From my own experience, even what would be considered a “not great” credit score may still qualify to buy your dream home. What I have learned over the years is that each lender has different capabilities. There may be 10 lenders that won’t give you a loan based on a low credit score and another 10 that will.
Ashley Sutphin gives us a good update on credit scores and purchasing homes with a large range of scores.
What credit score do you need to get a home loan? While specifically, it can vary, there are certain things you should know before you apply for a mortgage to ensure you’ve put yourself in the best possible financial position.
Factors Impacting Your Credit Score
Before you explore specific loans, pull your credit report. You can look for errors that may need to be corrected and get a better idea of what you can do to improve it.
The factors that play a role in your credit score include:
• Payment history: This is the main factor of a credit score, making up about 35% of your score. Your payment history is simply whether you pay your bills on time or not. Any creditors you have will report your activity every month to major credit bureaus. One or two late payments probably won’t have a big impact, but a pattern of late payments will.
• Debt: The amount of debt you owe across the board makes up around 30% of your score. Debt is also called your credit utilization ratio, and it looks at how much debt you’re using versus what’s available to you.
• Credit age: Making up around 15% of your score is credit age. The longer you have accounts on your credit history the better, as long as they’re in good standing. If you have old accounts, keep them open if possible because this will affect your average credit age.
Other factors that are relevant in your score are your account mix, which is the type of credit accounts you have, and credit inquiries. Credit inquiries are pulls of your report that lenders do before extending financing.
Your credit score is important not only because it determines whether you get financing for a home, but also the interest rate you’re offered.
The following are typical ranges for credit scores:
• Anything below 580 is considered very poor• A fair score is one ranging from 580 to 669
• A good credit score might range from 670 to 739
• An excellent score is between 740 and 799
• Anything 800 and above is considered exceptional
If you’re applying for a conventional loan from a bank or a similar type of lender, you will usually need at least a 620 to qualify.

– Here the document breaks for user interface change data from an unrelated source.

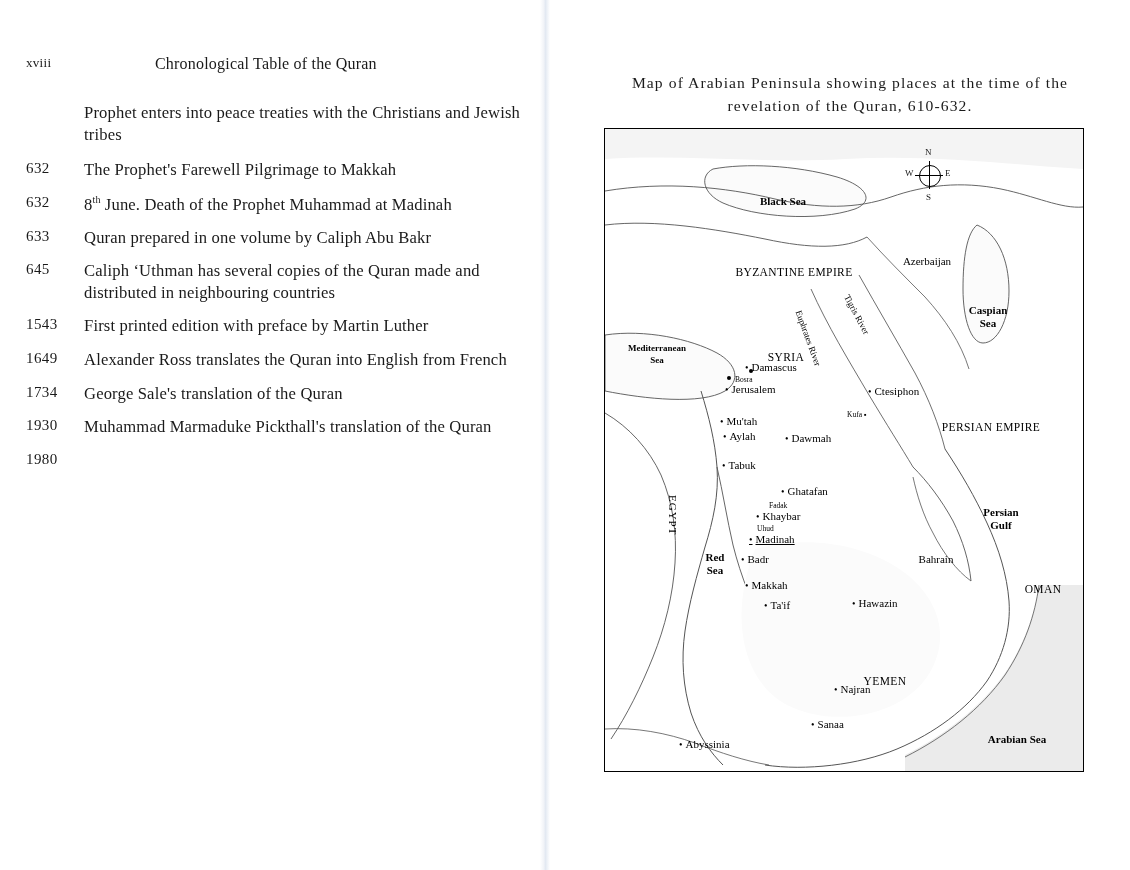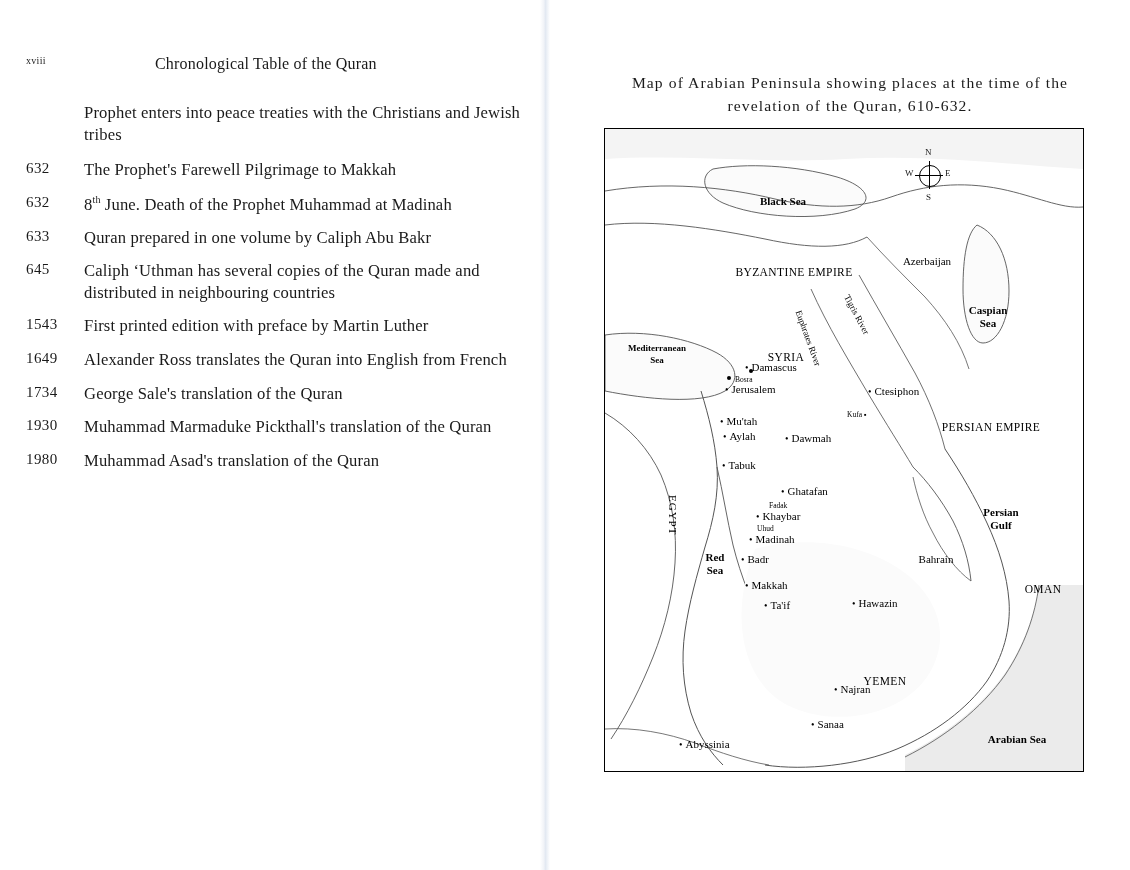"xviii" .folio { font-size: 10px -> 13px }
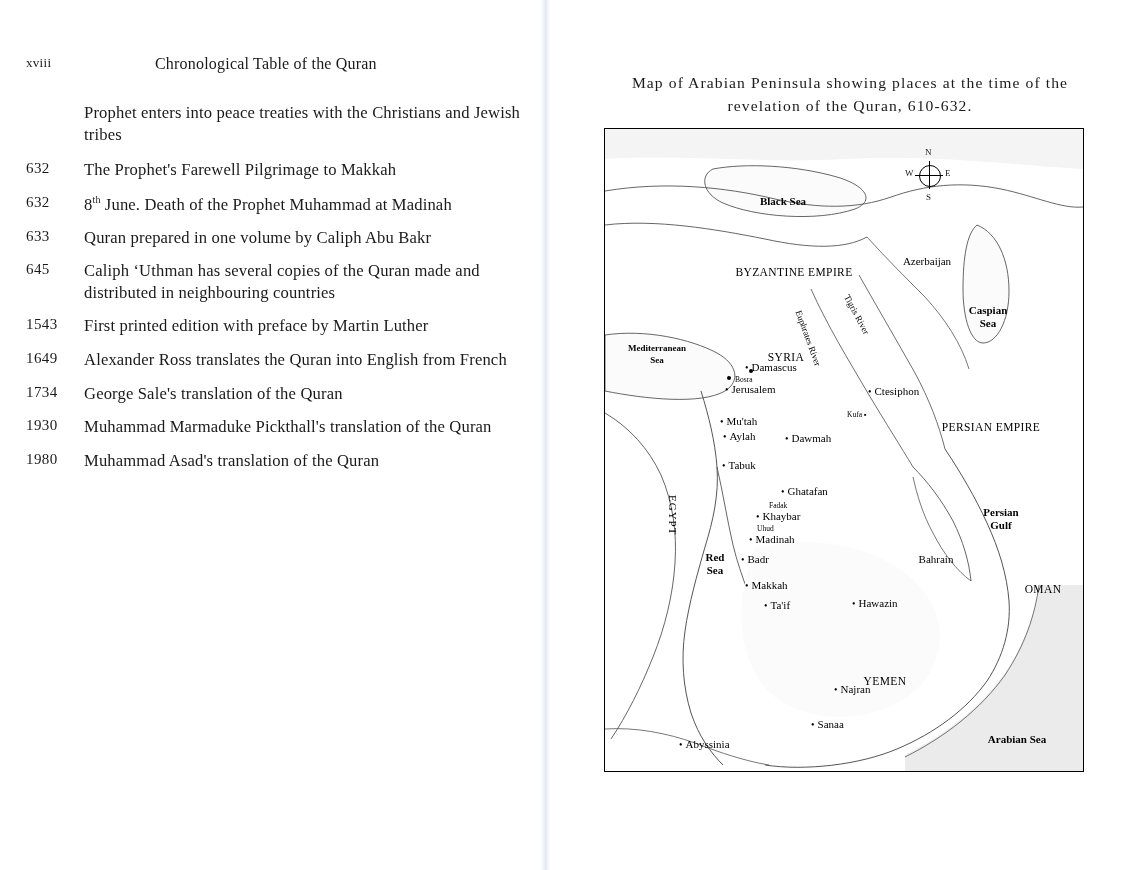"Muhammad Asad's translation of the" div.chron-text { html: <div>Muhammad Asad's translation of the Quran</div> -> none }
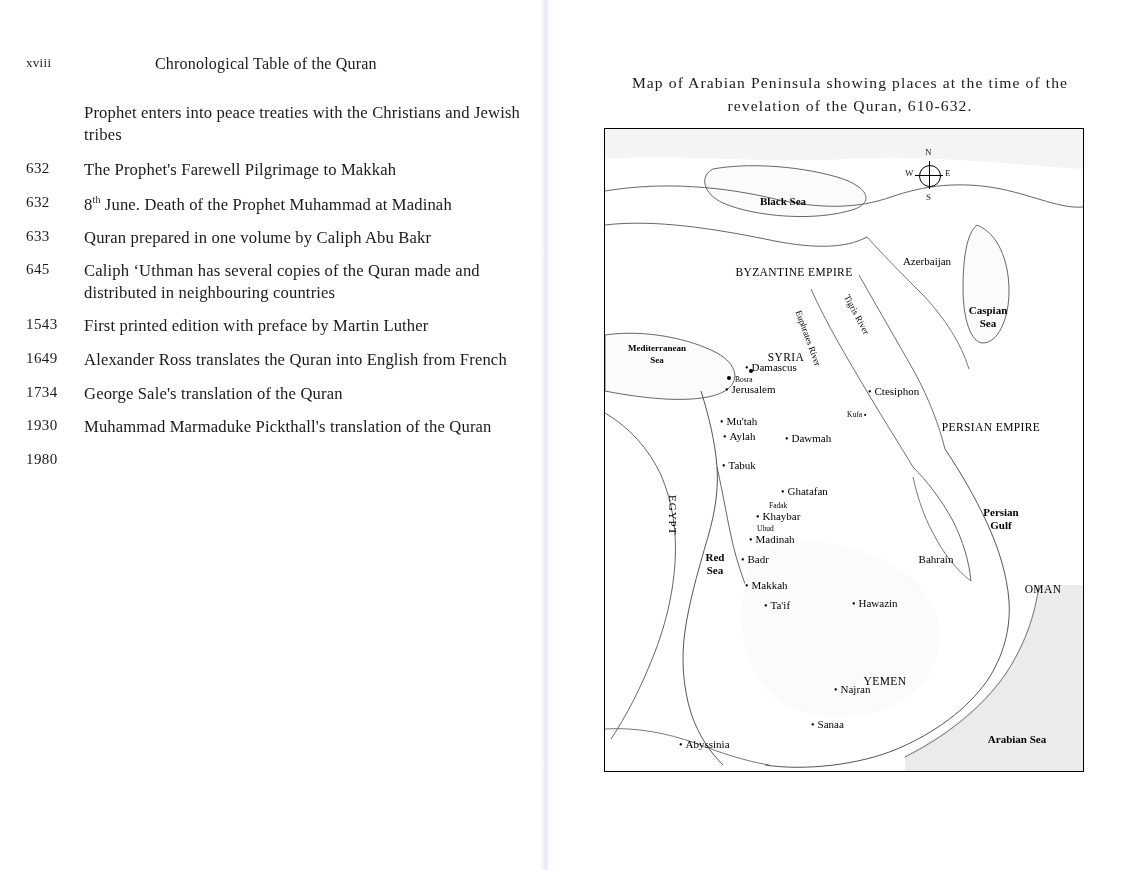"Madinah" div.maplbl { text-decoration: none -> underline }
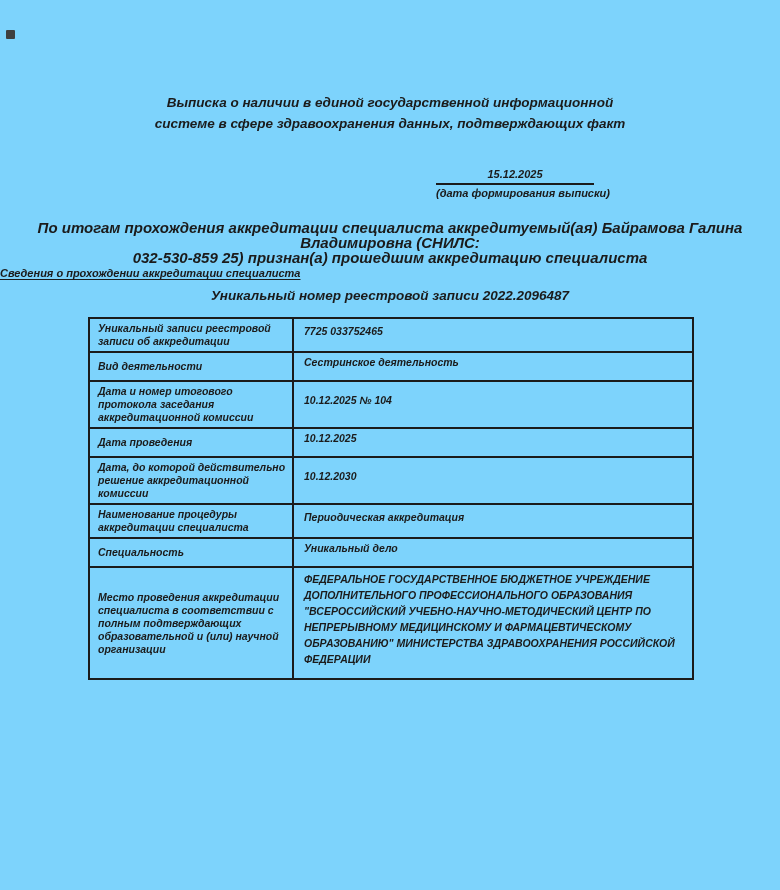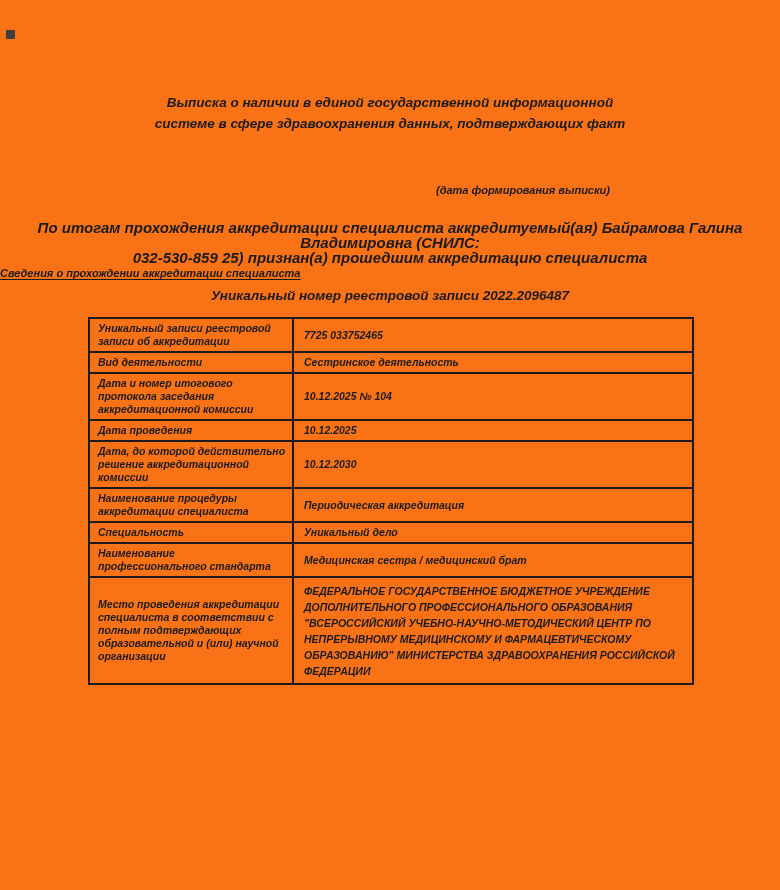"Выписка о наличии в единой" .page { background: #f97316 -> #7dd3fc }
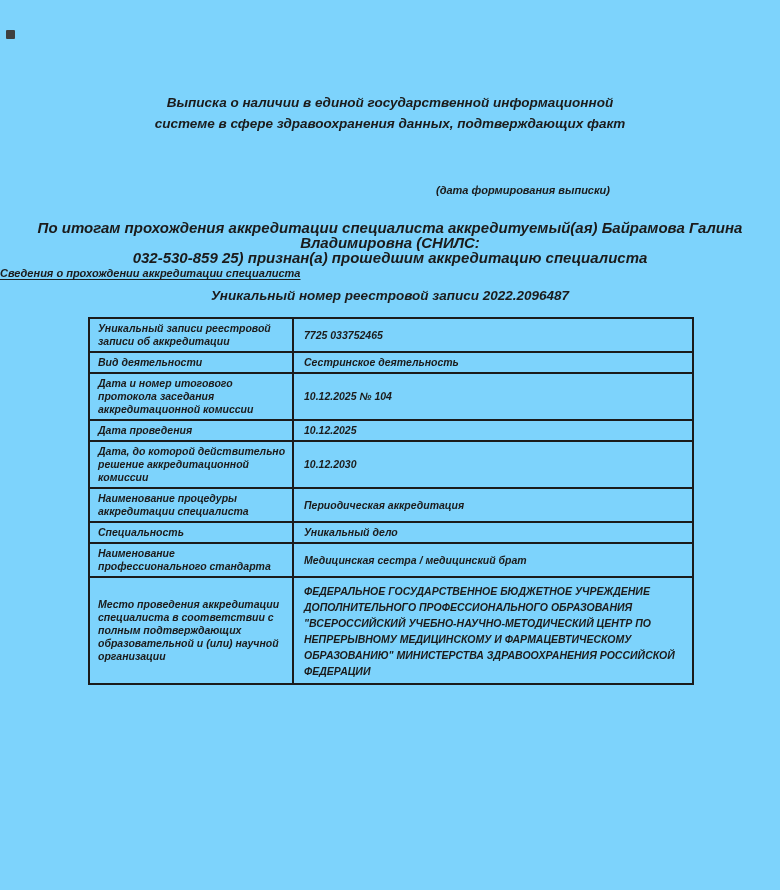"15.12.2025" span.date-value { html: none -> <span>15.12.2025</span> }
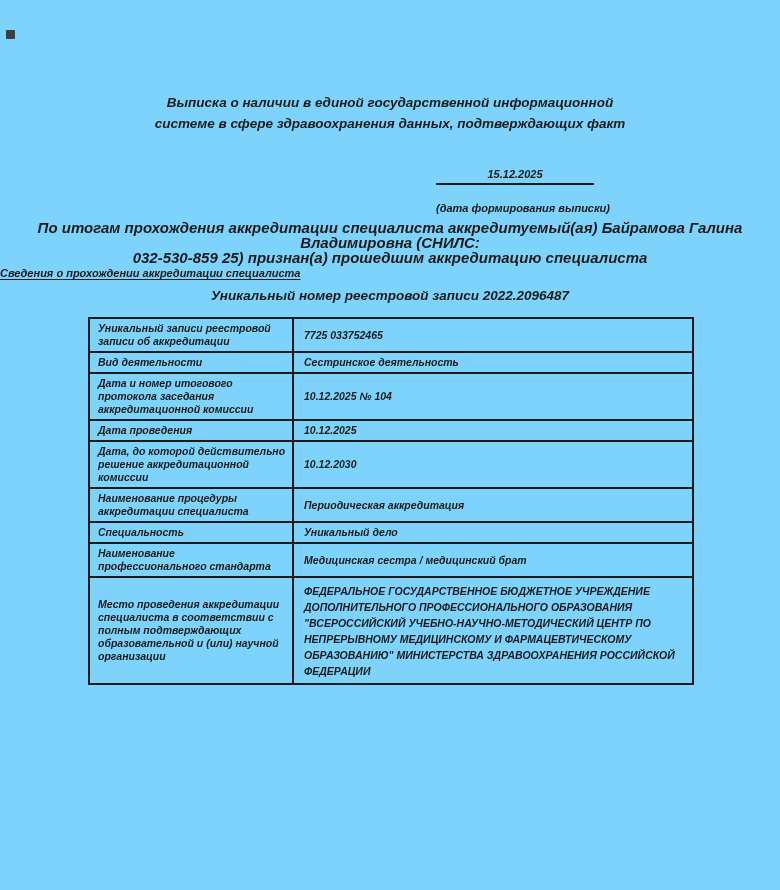"(дата формирования выписки)" .date-caption { padding-top: 16px -> 1px }
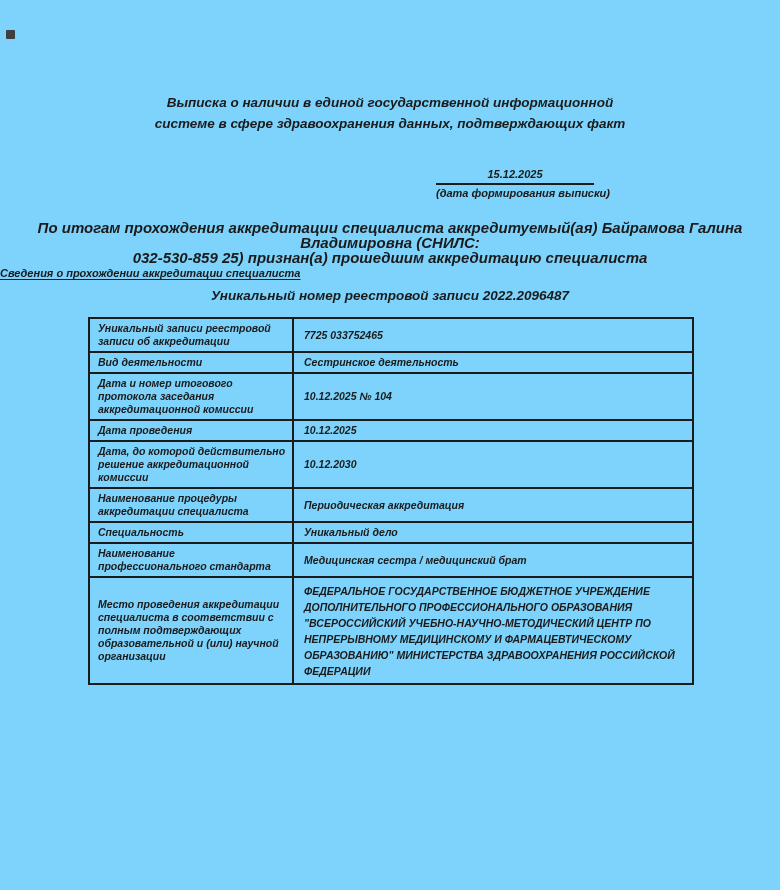"7725 033752465" td.value { padding: 3px 8px 3px 10px -> 3px 8px 11px 10px }
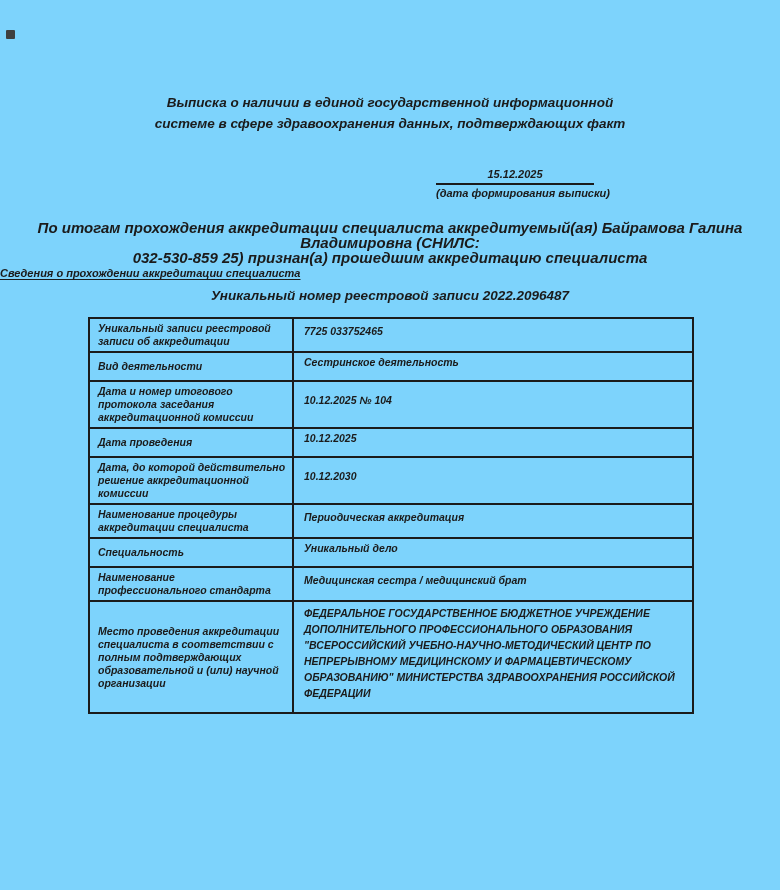"Наименование профессионального стандарта" tr.h30 { html: <tr> <td>Наименование профессионального стандарта</td> <td>Медицинская сестра / медицинский брат</td> </tr> -> none }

Conventional home loans follow Freddie Mac and Fannie Mae’s standards.
While 620 is the minimum, having that score doesn’t mean you’ll be approved for a home loan. An excellent score is usually considered 740 and above, and with an excellent score you’ll likely not only qualify for a conventional home loan but you’ll also get a competitive interest rate and you may have a lower down payment requirement.
The U.S. Department of Veterans Affairs insures VA loans. They’re available to certain servicemembers and veterans of the U.S. Military, as well as spouses of military members who died while on active duty.
The minimum credit score for a VA loan is likely to be around 620, although this can vary, and there’s no set minimum score.
Insured by the Federal Housing Administration, FHA loans are less risky for lenders so you may find it’s easier to qualify. The minimum score for an FHA loan with a down payment of 3.5% is 580. If you’re paying at least 10% for your down payment, there’s no minimum required credit score.
If you have an FHA loan originated by a private lender, each will have its own minimum requirement for credit scores.